The ancient Greeks already knew that. Unfortunately, however, this is not always the case, because modern society is often enough at a standstill in traffic jams on the morning commute to work or to the holiday destination. We find these moments of standstill particularly unpleasant. It is wasted time of life. In order to be able to control traffic on motorways faster and more situation-specific, digital traffic signs were introduced: the route guidance systems (RGS). With their help, drivers can be provided with up-to-date information adapted to the traffic situation or given specific instructions, such as adjusting the speed limit from 120 km/h to 80 km/h. The RGSs are used on motorway sections with high traffic volumes or at locations where susceptibility to congestion is known and particularly high.
When is the traffic jam coming?
Currently, the control of the RGSs can only react to what has already happened. We are steering behind reality. However, major improvements in traffic flow and the avoidance of congestion could already be achieved if one knew with a high degree of probability what would happen on the motorway in the next two minutes. A second point that is currently not taken into account in the control of RGSs is the impact of traffic on the environment. When traffic volumes are high, exhaust fumes and noise are a burden on residents and the environment. When is it possible to intervene in the flow of traffic and when is it also justified so that it is accepted by motorists? In order to answer these questions and to use the previously unused potential of RGSs, EDI GmbH - Engineering Data Intelligence looks at the problem from two sides and additionally incorporates the valuable knowledge of experts.
Top-down and bottom-up, these are the two directions from which the problem is being examined. For several years, a 30 km stretch of the A5 north of Frankfurt has been used to measure how many cars are on the road, at what speed and in which lane they are travelling. This large amount of data forms the basis with which EDI GmbH uses artificial intelligence to obtain an answer to the question of what the traffic flow will be like in the next two minutes, because this information can be used to significantly improve the control of the digital traffic signs.
With the top-down approach, EDI creates models that a human being can understand. This means that for certain, selected situations, the relevant relationships are mapped in local models. The aim is to be able to distinguish and understand different situations. For this purpose, the knowledge of experts is integrated.
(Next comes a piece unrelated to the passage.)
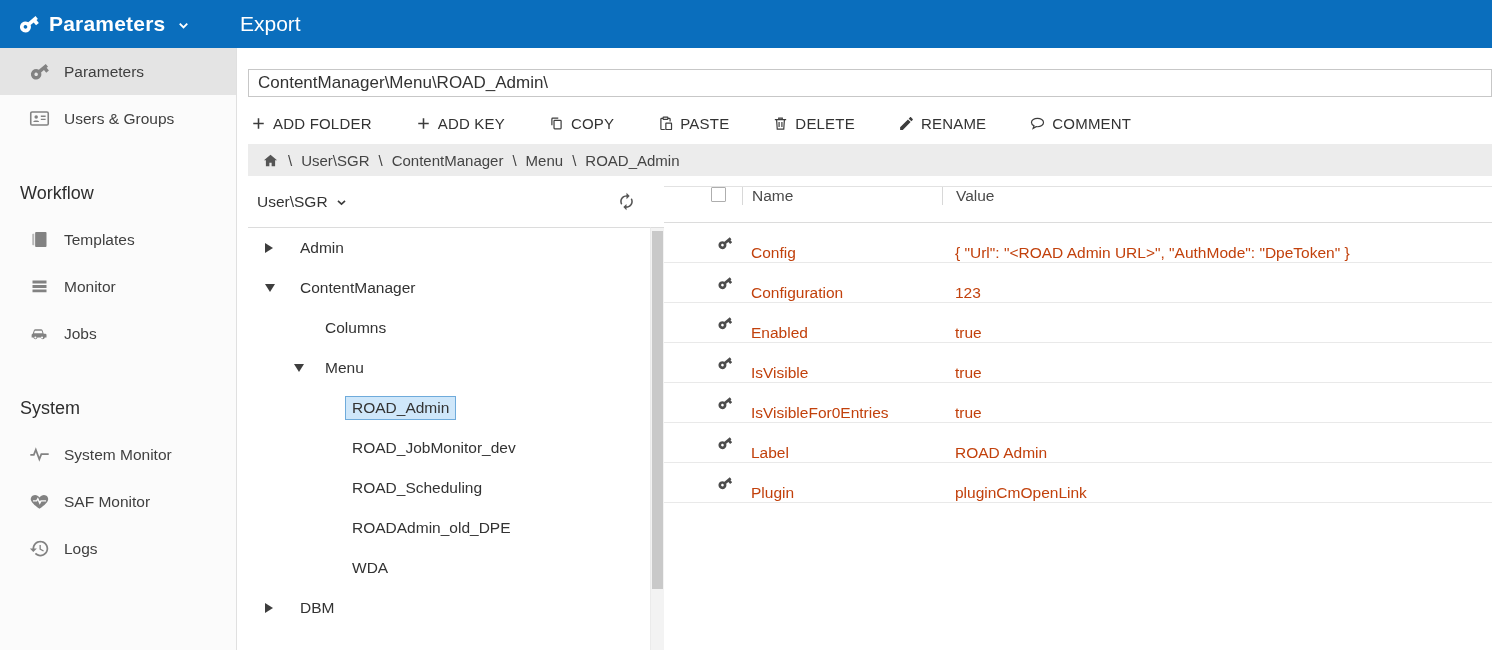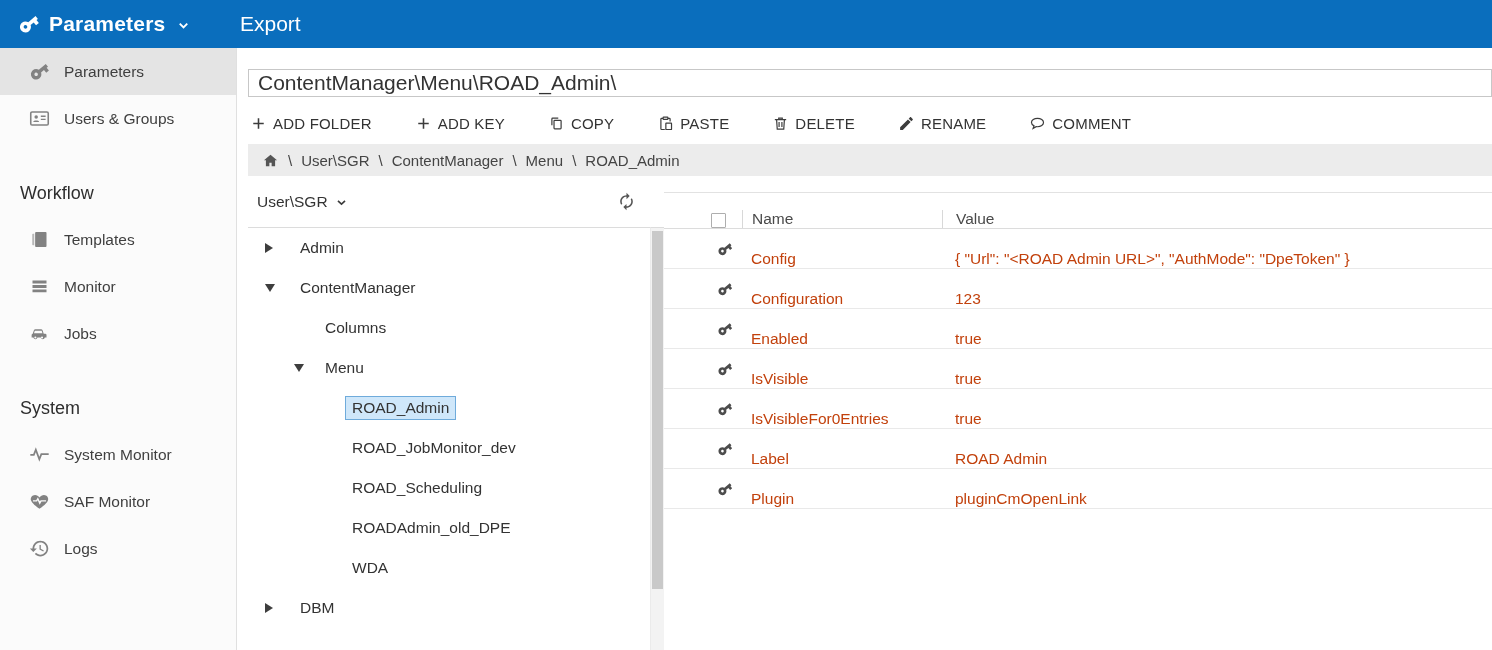"ContentManager\Menu\ROAD_Admin\" .path-input { font-size: 21px -> 17px }
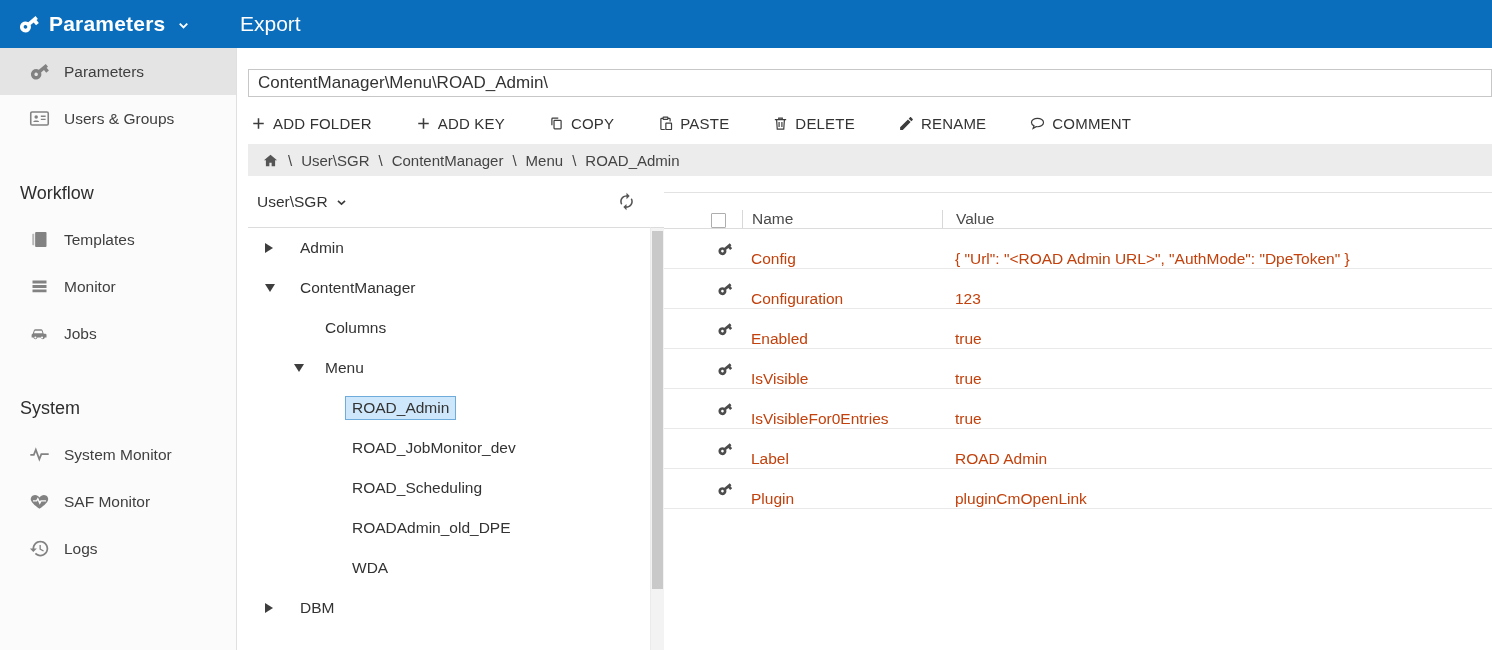"Name" .thead { align-items: flex-end -> flex-start; margin-top: 16px -> 10px }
The expert knows that there are different types of congestion. For example, there are right-turn jams, entry jams or lorry jams. In addition, the experts often know when and at which point such a traffic jam occurs at regular intervals: for example, always every morning at 8:00 a.m. at a certain exit. With this additional knowledge, the existing amount of data is now filtered and clustered by EDI GmbH. Local models are then generated from this data, which are then used to identify and describe individual relevant situations. In this way, the Karlsruhe-based company receives an answer to the question of how traffic will develop in the next two minutes. With this answer, it is possible to significantly improve the traffic jam warnings of the digital display boards on the motorway and, in favourable cases, even switch them in such a way that no traffic jam occurs, provided that the drivers accept this.
The question of acceptance is also being investigated by EDI GmbH in a study that also uses artificial intelligence in the available data to determine the actual speed of vehicles on the section of the A5 in relation to the displayed speed limits and warnings.
Artificial intelligence finds answers
The second way approaches the question from the opposite direction: bottom-up. But here, too, the central question is: What will happen in the next two minutes? To arrive at an answer from the other direction, a neural network is the tool of choice. It is fed with the traffic data and is then able to recognise patterns independently and identify traffic jam situations, for example, because a traffic jam leaves behind a certain data pattern. The network learns itself which patterns are important. It finds answers independently and can also say which pattern in the data was ultimately decisive. What is special about EDI GmbH's approach is the application of the hybrid model. This is the combination of the insights provided by the AI with the bottom-up method and the expertise of the experts. Subsequently, human-comprehensible models are developed from this, which are then checked again with the top-down approach. This creates a self-improving cycle. The top-down & bottom-up approach of the AI-based hybrid model enables the experts to learn cooperatively with the AI. The crucial aspect of this method is the possibility to better understand the problem. This makes it possible to look into the future and provide a robust answer to the question of what the traffic will look like in the next two minutes. Traffic jams can be avoided and life and traffic flow again.